曹洞宗大本山 總持寺さんによる「今月のことのは 令和2年2月」に「光陰惜しむべし。時は人を待たず。一朝眼光落地を待つこと莫れ」がありました。

「こういんおしむべし。ときはひとをまたず。いっちょうがんこうらくちをまつことなかれ」

「時間を惜しまなくてはならない。時は人を待ってはくれない。無駄に過ごして死を待つようなことではいけない」





「本山開祖瑩山禅師『伝光録』 第十六祖 羅睺羅多尊者章」












各寺院には「木版」という木の板の鳴らし物があります。

「木版」は修行僧が修行に入る際に一番初めに鳴らす物でもあり、一日に何回も鳴らされるもの。











それには「生死事大、光陰可惜、無常迅速、時不待人」(生死事大なれば、光陰惜しむ可し、無常迅速にして、時は人を待たず)と書かれています。

仏道修行に臨むにあたって、一瞬たりとも時間を無駄にすることが無いようにとの覚悟を示している。











そのように目に付きやすい場所に書かれて戒める必要があるほど、人はいたずらに時を過ごしてしまいがちであるのです。

そして当たり前に続くと考えていた日常がいきなり終わってしまう可能性もゼロではない。

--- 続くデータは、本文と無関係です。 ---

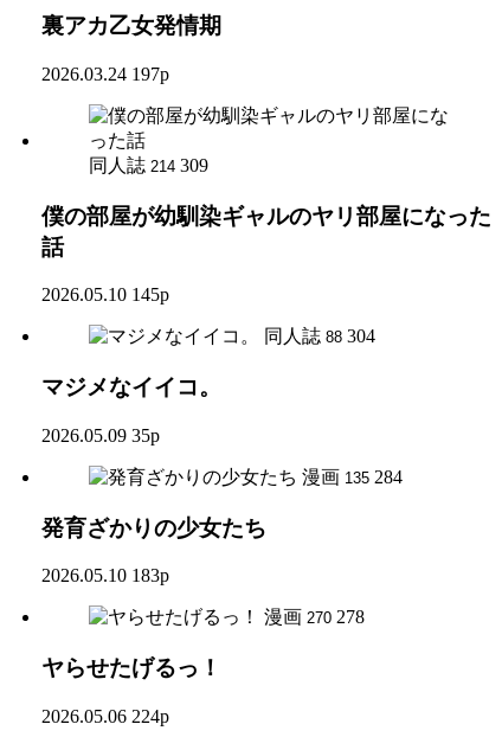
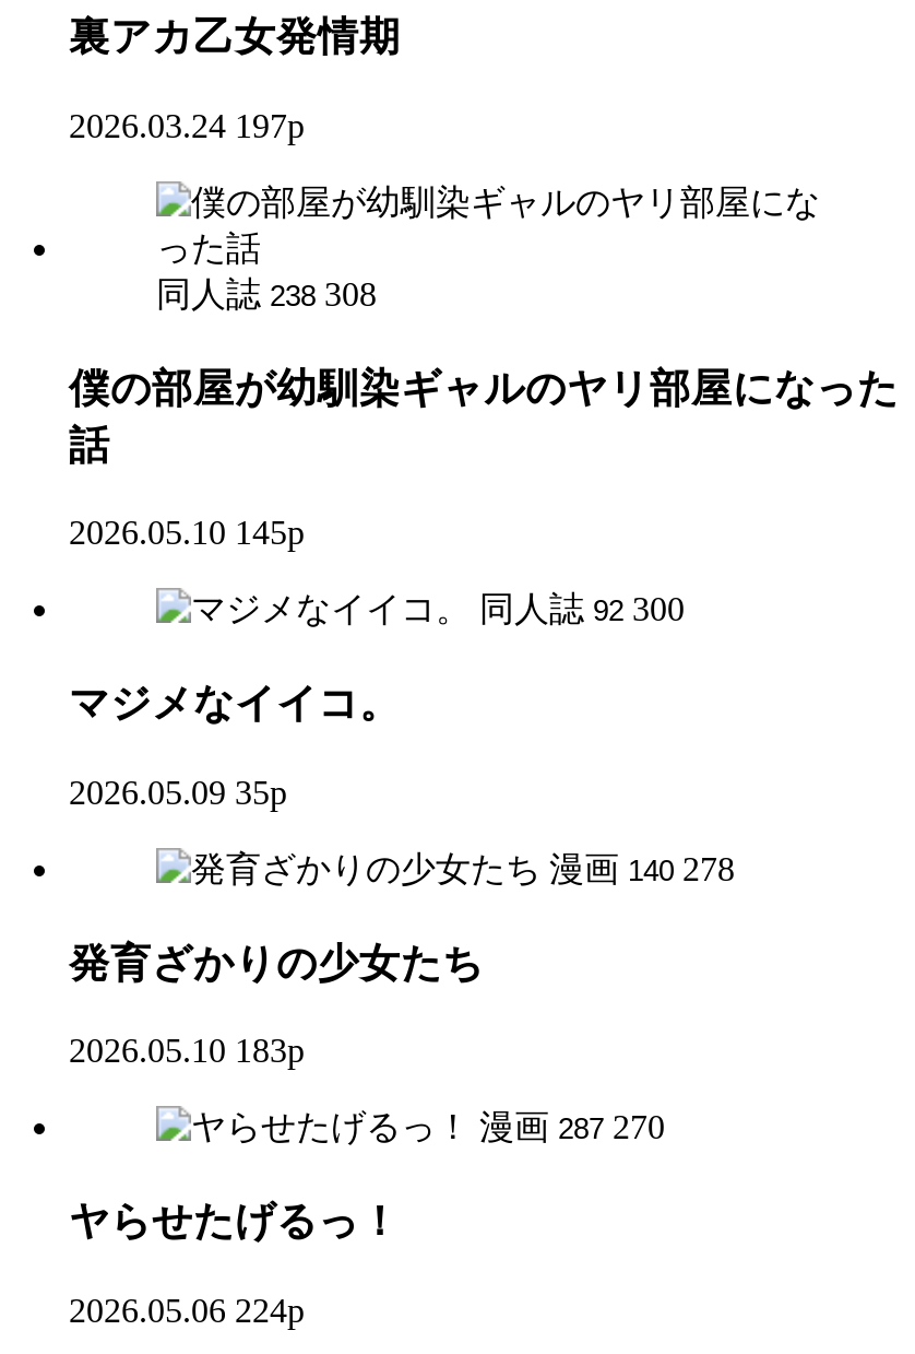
[89,155,208,175] 同人誌 214 309 -> [156,275,377,312] 同人誌 238 308
[264,326,375,346] 同人誌 88 304 -> [479,591,685,628] 同人誌 92 300
[302,467,403,487] 漫画 135 284 -> [549,850,735,887] 漫画 140 278
[264,607,365,627] 漫画 270 278 -> [479,1109,665,1146] 漫画 287 270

「私自身、總持寺での修行中に病気になり自力で歩くことができない状態で緊急入院をした経験があります」

「当たり前に居ることができた場所を失い、死を近くに感じ恐怖を感じました」




「今は幸い回復いたしましたが、私がそうであったように誰でも等しく今の日常を失う可能性があることを自覚しなければいけません」












「しかし、その様な経験があっても近頃私自身時間の使い方が下手であると感じることがあり、この『光陰惜しむべし。時は人を待たず。一朝眼光落地を待つこと莫れ』という標語は身に染みる思いです」

千葉県 般舟寺住職 石川大光老師さん。ご住職でもこのように思われるんですね。











Oggi.jp さんに「『光陰、矢の如し』とは  2023.909.28」という記事がありました。

「光」は「日」、「陰」は「月」をたとえたもので、あわせて「光陰」とすると、年月や月日を比喩する表現として使われる。











「矢の如し」とは「放った矢のように早いこと」を意味します。

それぞれをあわせて、あっというまに過ぎていくものである歳月を、放った矢のようだとたとえた表現。












光陰、矢の如しの語源・由来は諸説あります。

一説では、中国語(漢文)の「光陰如箭(こういんじょぜん)」からきているといわれている。











ことわざでの類語・言い換え表現も書かれていました。




「少年老い易く学成り難し(しょうねんおいやすくがくなりがたし)」

「歳月人を待たず」











「白駒の隙を過ぐるが如し(はっくのげきをすぐるがごとし)」

「一寸の光陰軽んずべからず」











四字熟語での類語・言い換え表現もあります。



「烏兎怱怱(うとそうそう)」 「烏兎」は月日、「怱怱」はあわただしいことを意味する

「兎走烏飛(とそううひ)」 月日が飛ぶように過ぎていくこと











「露往霜来(ろおうそうらい)」 露の季節が過ぎたと思ったら、すぐに霜の季節が来ること

「歳月不待(さいげつふたい)」 時間とは人間の都合に関係なくあっという間に過ぎるもので、時間を大切にすべきであること












これまでに多くの人が時間の使い方を後悔してきたということでしょうか。